Locate the line that contains "[590,414,664,430] 1h14sqcs ->". Print it and every subsequent line through the final line of the records, exactly and only those.

Change detection data:
=-=-=-=-=

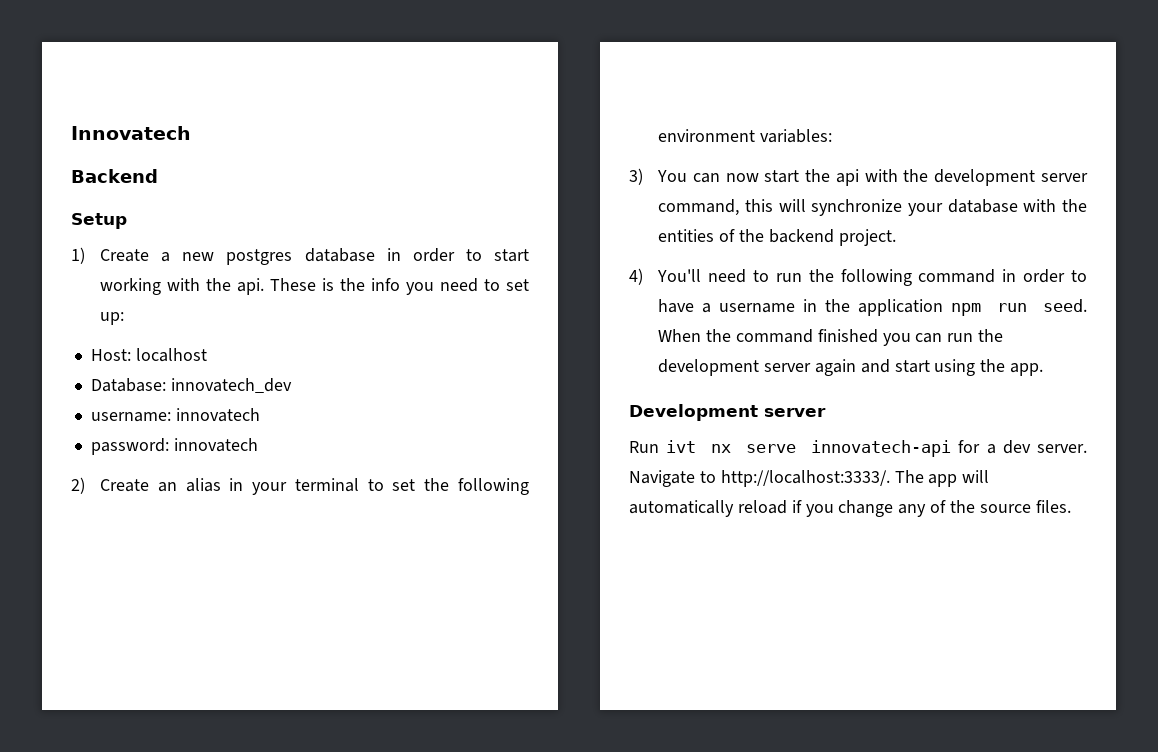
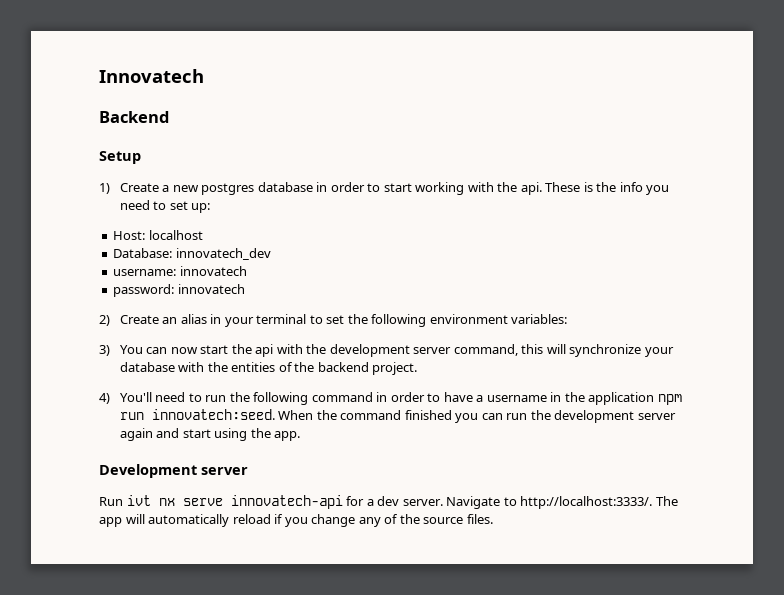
[1043,299,1087,312] seed. -> [151,409,275,420] innovatech:seed.

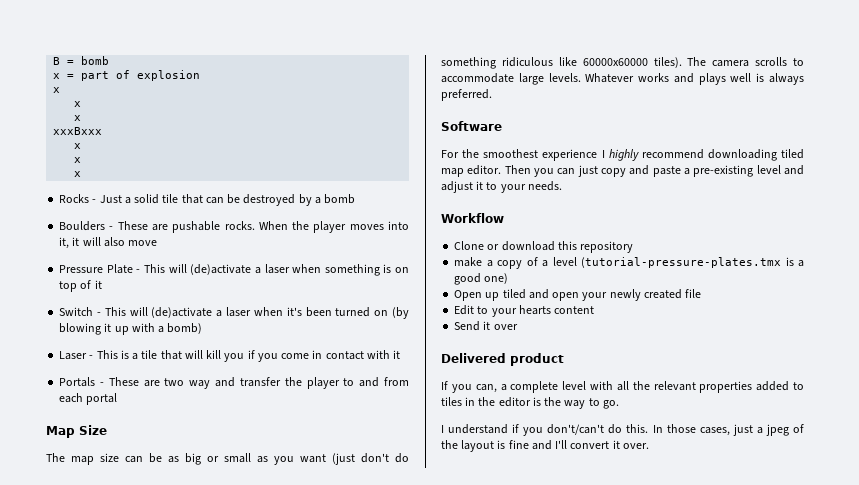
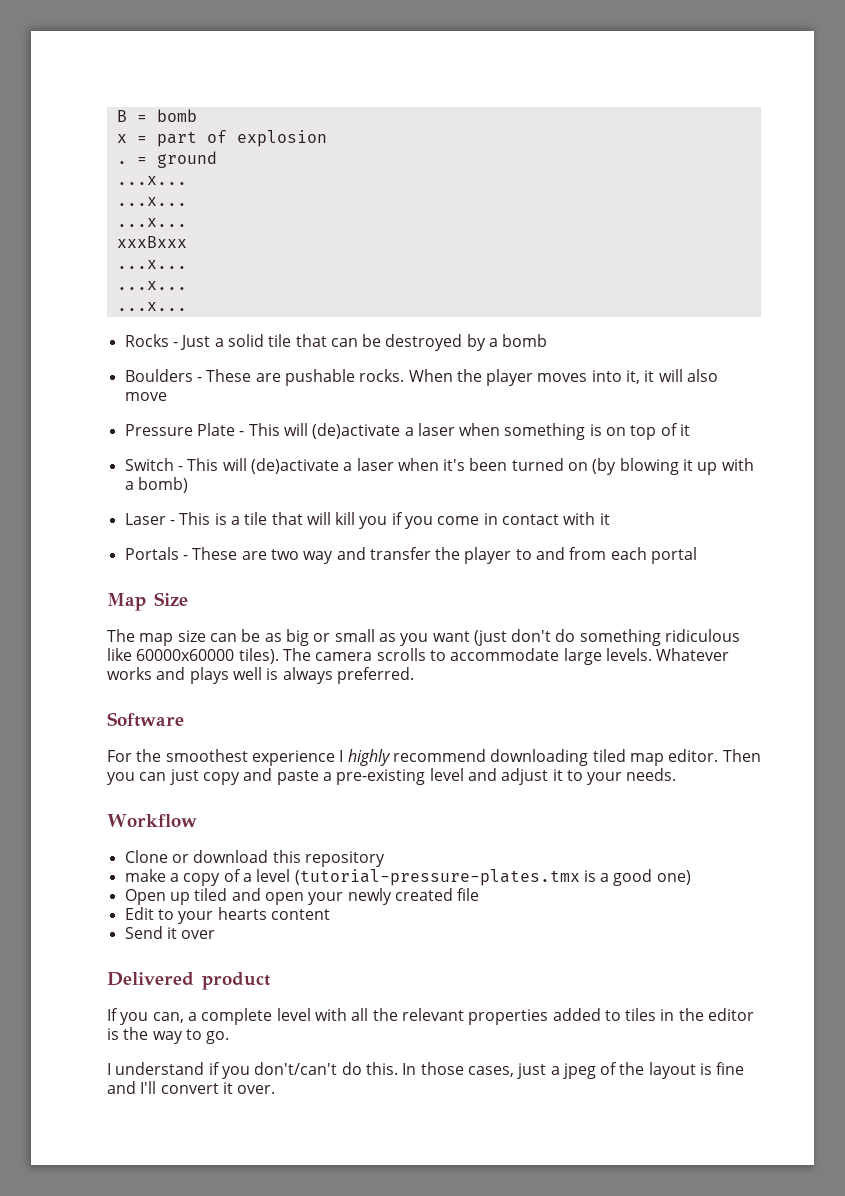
[53,87,61,93] [74,101,82,107] [74,115,82,121] [53,127,103,135] [74,143,82,149] [74,157,82,163] [74,171,82,177] x // x // x // xxxBxxx // x // x // x -> [116,151,217,168] [116,176,187,185] [116,197,187,206] [116,218,187,227] [116,236,187,248] [116,260,187,269] [116,281,187,290] [116,302,187,311] . = ground // ...x... // ...x... // ...x... // xxxBxxx // ...x... // ...x... // ...x...

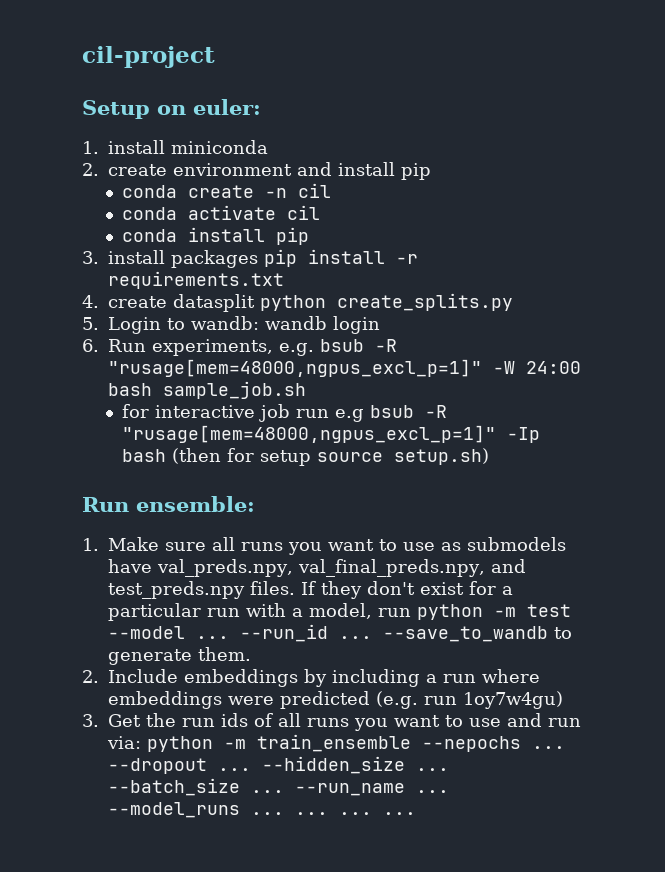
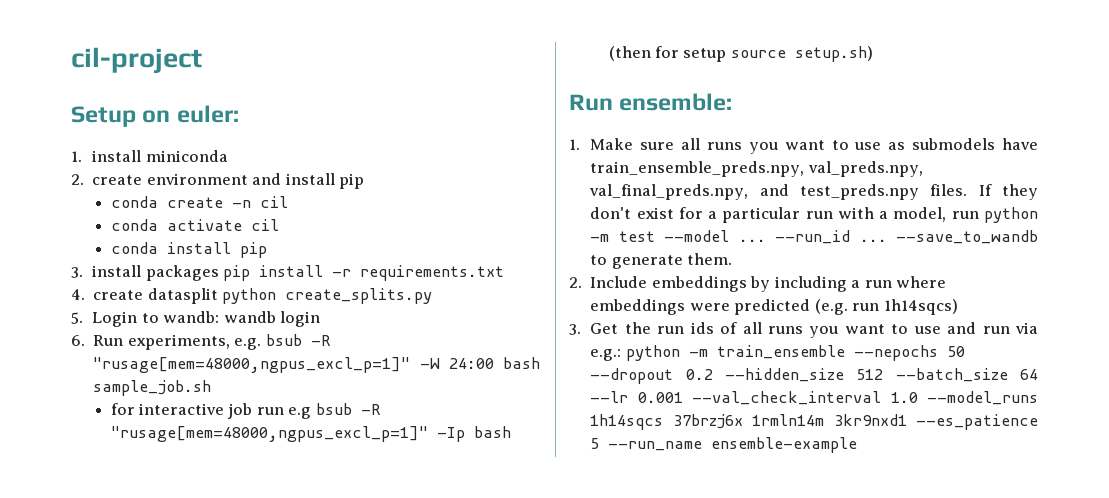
(152, 566) none -> [590,161,805,177] train_ensemble_preds.npy,
[463,691,563,709] 1oy7w4gu) -> [883,299,958,315] 1h14sqcs)
[107,736,141,749] via: -> [1014,322,1038,334] [590,349,622,361] via e.g.:
[532,746,565,749] [108,756,449,774] [108,778,449,796] [108,802,416,818] ... --dropout ... --hidden_size ... --batch_size ... --run_name ... --model_runs ... ... ... ... -> [946,346,965,357] [590,368,1038,384] [590,391,1038,405] [590,414,1038,430] [590,437,858,453] 50 --dropout 0.2 --hidden_size 512 --batch_size 64 --lr 0.001 --val_check_interval 1.0 --model_runs 1h14sqcs 37brzj6x 1rmln14m 3kr9nxd1 --es_patience 5 --run_name ensemble-example

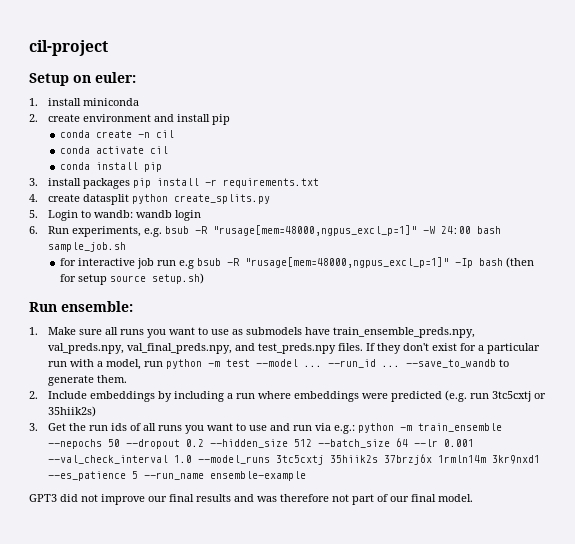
[883,299,958,315] 1h14sqcs) -> [491,391,546,402] [47,406,96,417] 3tc5cxtj or 35hiik2s)
[590,414,664,430] 1h14sqcs -> [275,455,378,465] 3tc5cxtj 35hiik2s
(858, 445) none -> [29,494,473,505] // GPT3 did not improve our final results and was therefore not part of our final model.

=-=-=-=-=

Answer space ::
[590,414,664,430] 1h14sqcs -> [275,455,378,465] 3tc5cxtj 35hiik2s
(858, 445) none -> [29,494,473,505] // GPT3 did not improve our final results and was therefore not part of our final model.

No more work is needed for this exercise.